“In the last decade,” Kathryn Keane, vice president of National Geographic Exhibitions, says in a statement, “some of our most powerful stories have been produced by a generation of photojournalists who are women.”
Given that National Geographic created “Women of Vision,” an exhibition of work by 11 female photographers that opens today at the Field Museum, it’s no accident that all the photos in the show were taken for assignments for the magazine. But being a woman and working for National Geographic are not especially tight constraints, and the 100 images on display include a wide range of people, animals, and landscapes from every continent except Antarctica.
Some of the photos, like Erika Larsen’s pictures of the Sami tribespeople of Scandinavia or Kitra Cahana’s of teenagers in Austin, Texas, are straight-up ethnography. Some tell stories, like Lynsey Addario’s snapshot of two village women in Afghanistan stranded on their way to a medical clinic or Carolyn Drake’s ongoing observations of how life is changing in China’s Xinjiang Province, while others, like Maggie Steber’s series on memory, turn more abstract ideas into images. A few move beyond the boundaries of journalism, like Beverly Joubert’s portraits of leopards in Botswana, the product of years living in the field adapting to the rhythms of the leopards’ lives, and Stephanie Sinclair’s activist photos of child brides in Yemen and a Mormon colony in the American southwest.
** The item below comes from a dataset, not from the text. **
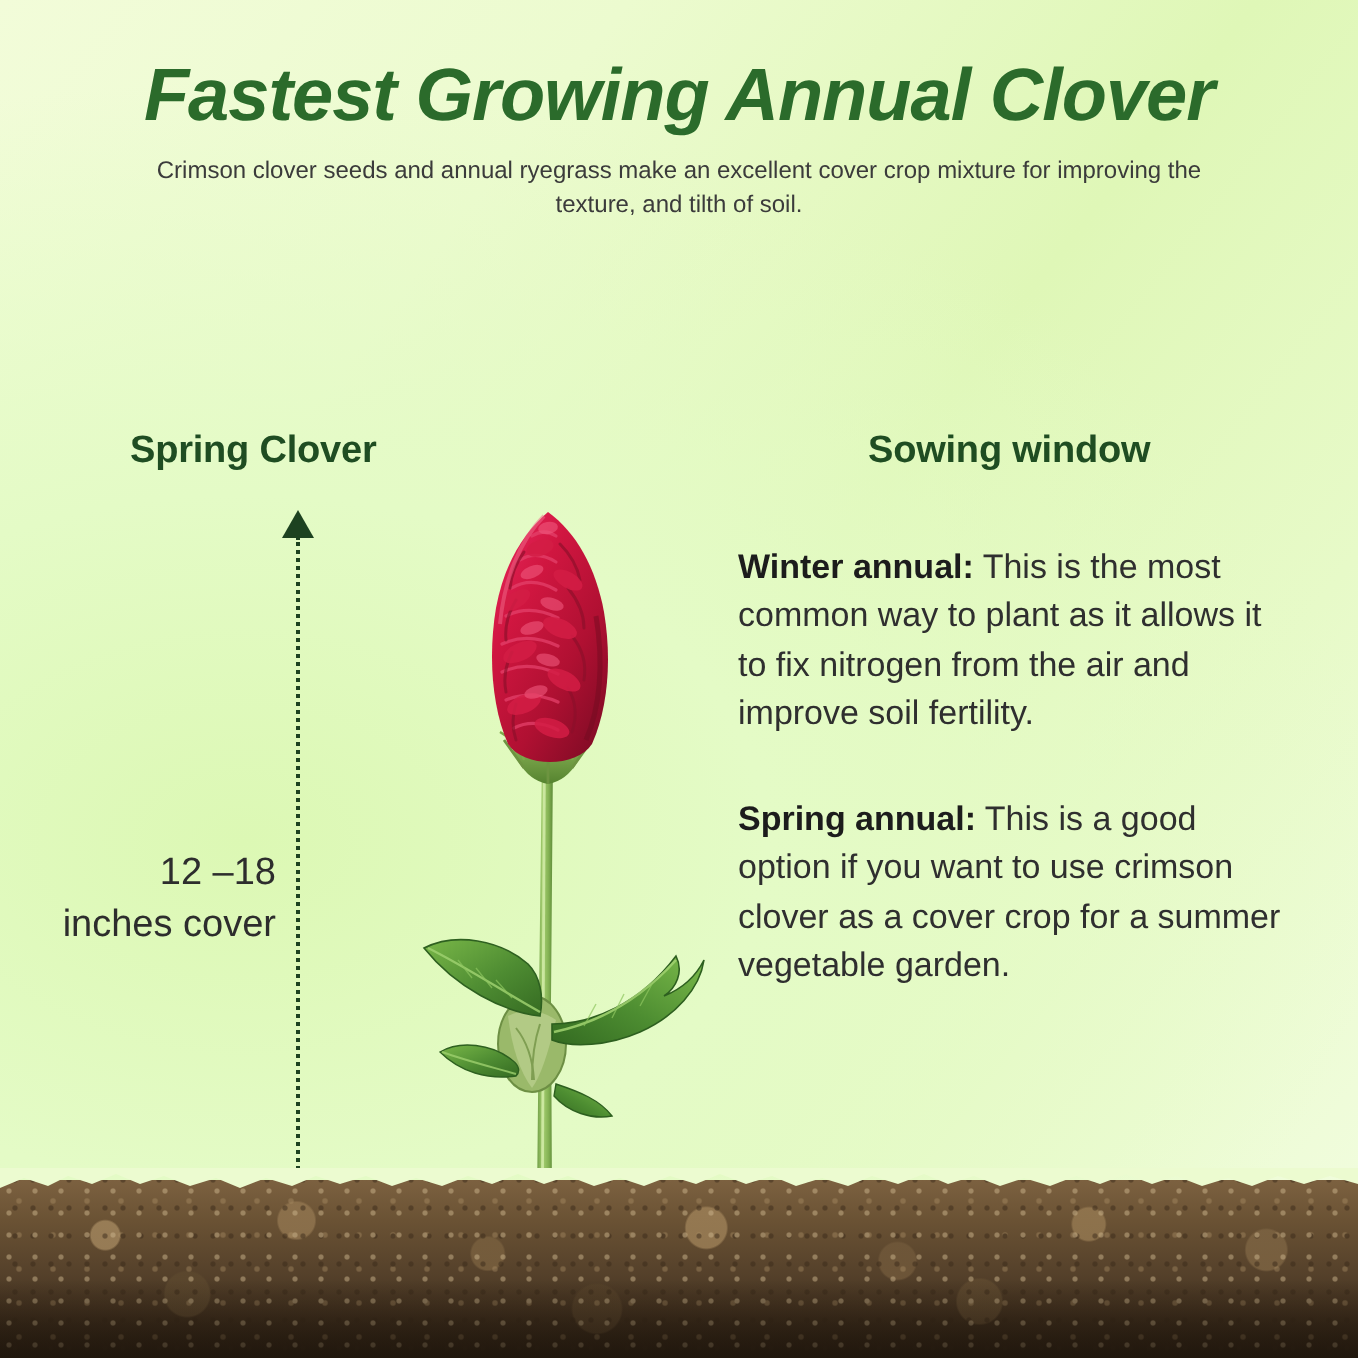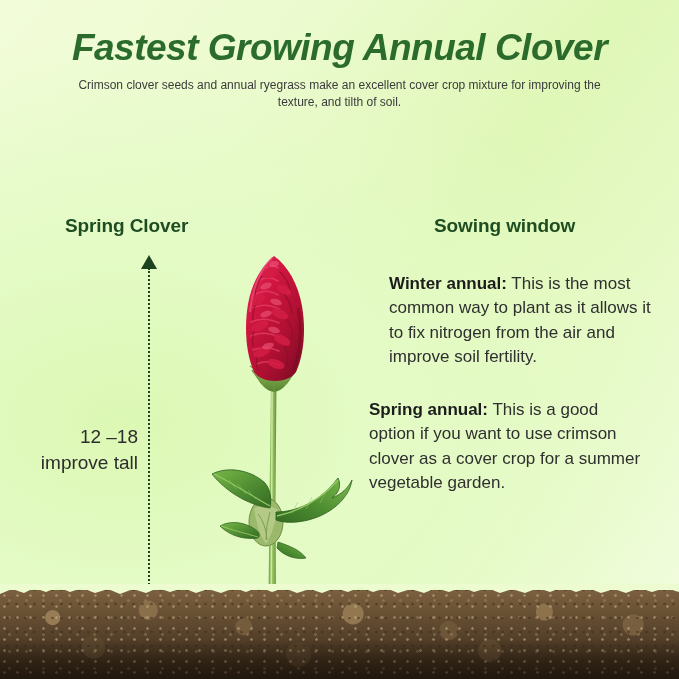"Winter annual: This is the" .para-winter { margin-left: 20px -> none }
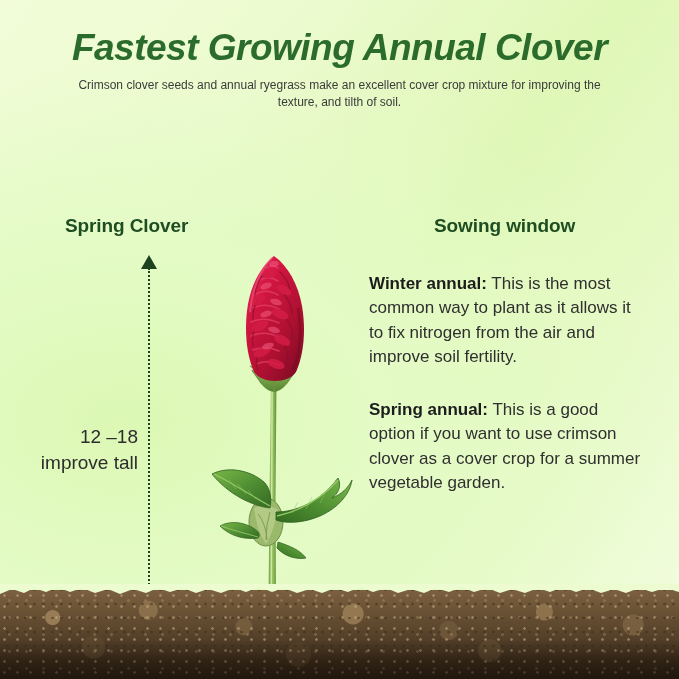"improve tall" div { text: improve tall -> inches cover }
Spend an hour walking through the show and you’ll feel like you have seen the world, only a richer, more colorful world than the one you normally live in.
“National Geographic photographers spend a long time in the field,” says Janet Hong, the Field’s project manager for exhibitions. “They’re committed to weeks or months or longer. They stay with the community and take photos. There’s a richness of photography from this method.”
It can be argued that this method is also suited to women photographers, who can have access to spaces men do not, particularly spaces occupied primarily by other women and children. But, as Jodi Cobb says in the wall text that precedes her work, “At first I resisted photographing women because I felt I was being pigeonholed. But when it became my choice, then that changed everything.”
In addition to photos, the exhibition explores the work of a photo editor—when Addario gives you thousands of amazing shots from Afghanistan, how do you narrow them down to 18 to fit in the magazine?—and includes a video of the photographers talking about how they got started. This is interesting only in the way that each of these women, recipients of Pulitzers, Guggenheims, MacArthur “genius” grants, and just about every other award known to photographer-kind, manages to make her career sound like some sort of accident. Why is it somehow still unacceptable for a woman, in an exhibit devoted to her work, to say, “Yes, I am just that fucking awesome”?
Fortunately, the Field is less modest. The museum has allotted 7,000 square feet to the exhibition, divided so each photographer has a defined space (if not a complete room) of her own, identified by a banner bearing her name and picture. Hong explains that the exhibit takes up so much space because the museum draws larger crowds during the summer. But I think this is the Field’s way of saying, “We are going to make sure you can’t claim overcrowding as an excuse not to see this exhibition because these photographers are just that fucking awesome.”
“Women of Vision,” through Sun 9/11, 9 AM-5 PM, Field Museum, 1400 S. Lake Shore, 312-922-9410, fieldmuseum.org, $15, $12 students and seniors, $10 kids 4-11, free on the second Monday of the month.